++++ INFORMATION ++++

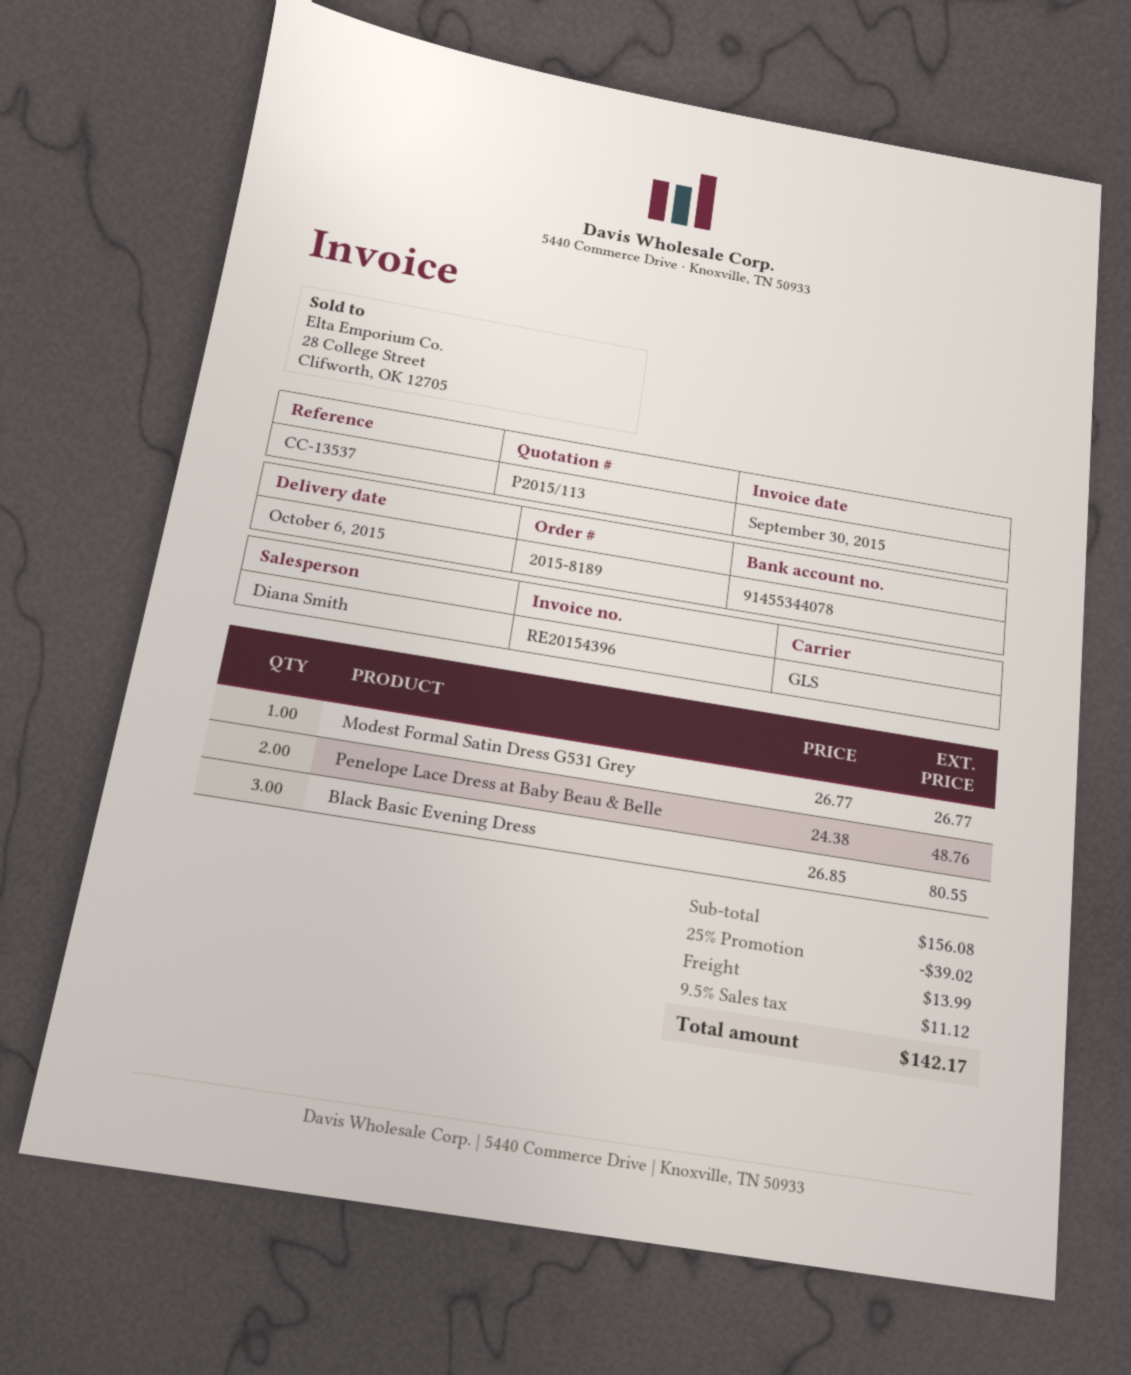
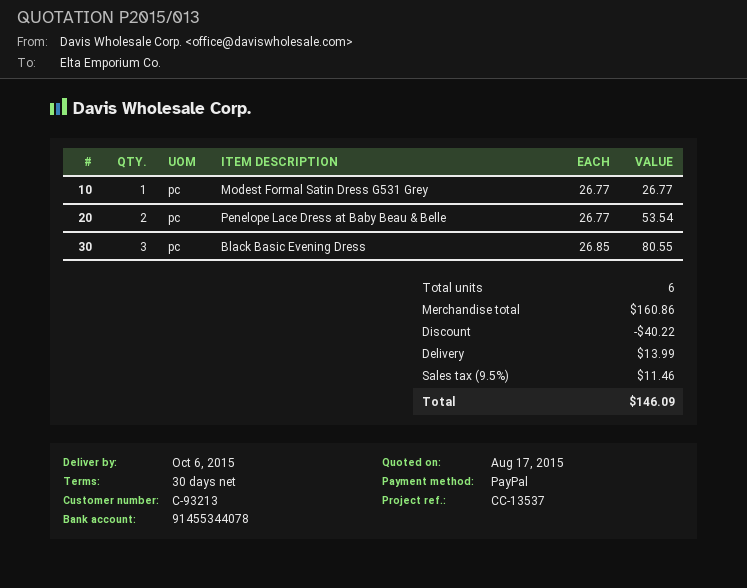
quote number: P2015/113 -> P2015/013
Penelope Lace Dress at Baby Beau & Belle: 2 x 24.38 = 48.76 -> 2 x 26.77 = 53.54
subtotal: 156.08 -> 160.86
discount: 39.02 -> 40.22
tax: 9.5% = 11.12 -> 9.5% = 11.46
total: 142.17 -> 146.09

++++
++++ INFORMATION ++++

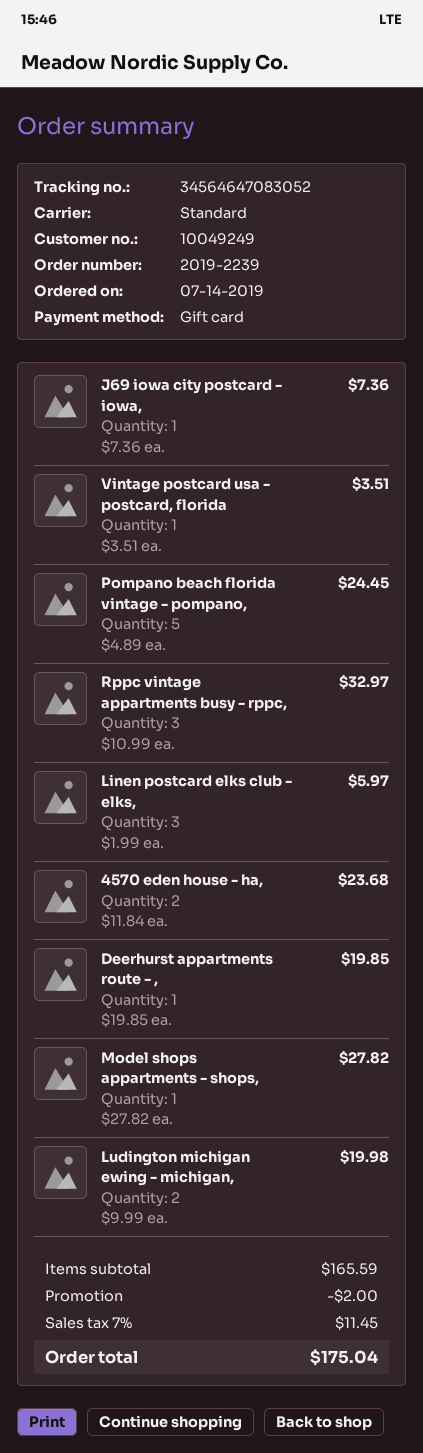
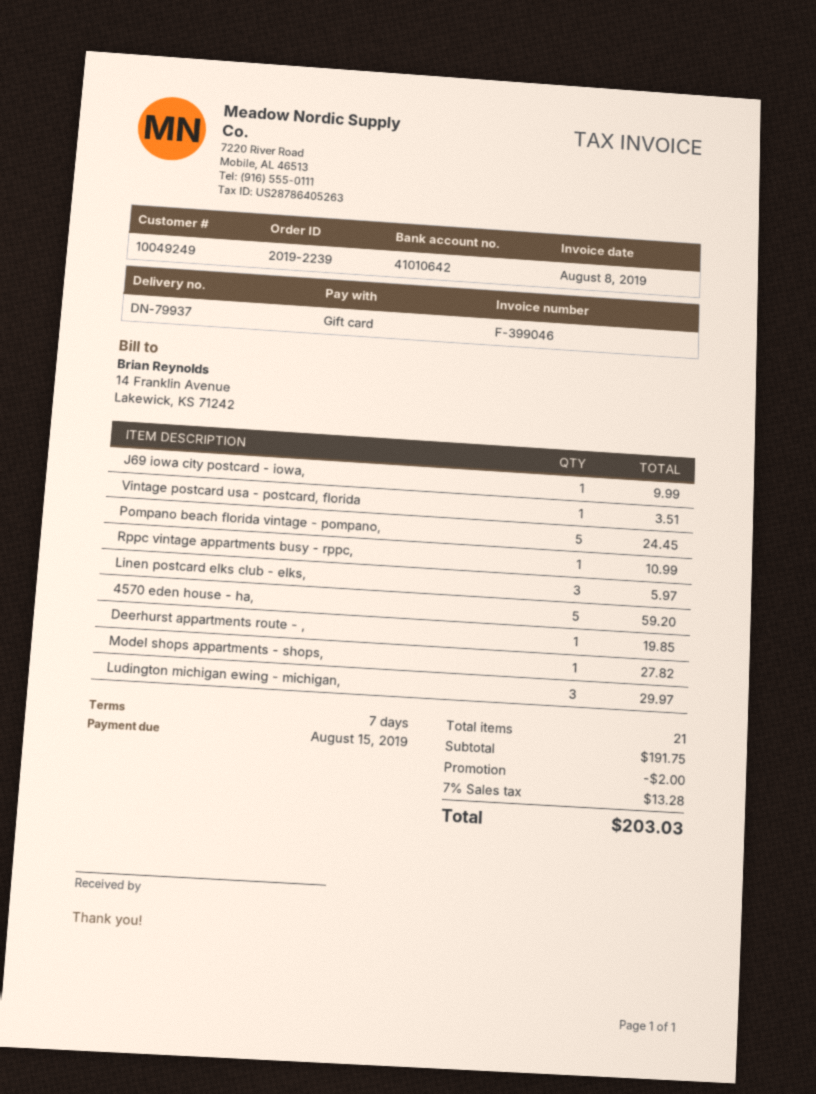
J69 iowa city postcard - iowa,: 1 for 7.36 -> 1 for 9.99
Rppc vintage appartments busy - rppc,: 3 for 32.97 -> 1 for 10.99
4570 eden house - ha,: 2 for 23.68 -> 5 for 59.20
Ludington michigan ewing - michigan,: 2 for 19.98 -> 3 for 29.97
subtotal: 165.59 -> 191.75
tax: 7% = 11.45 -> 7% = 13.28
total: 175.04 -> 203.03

++++
++++ INFORMATION ++++

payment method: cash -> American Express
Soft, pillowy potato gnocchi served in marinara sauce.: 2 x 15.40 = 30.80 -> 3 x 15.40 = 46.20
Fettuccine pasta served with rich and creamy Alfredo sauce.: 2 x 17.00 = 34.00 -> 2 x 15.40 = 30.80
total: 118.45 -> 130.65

++++

WHAT YOU HAVE TO DO: Could you report how many lines of the listing contain the word "served"? Only the number is needed.

ANSWER BOX: 2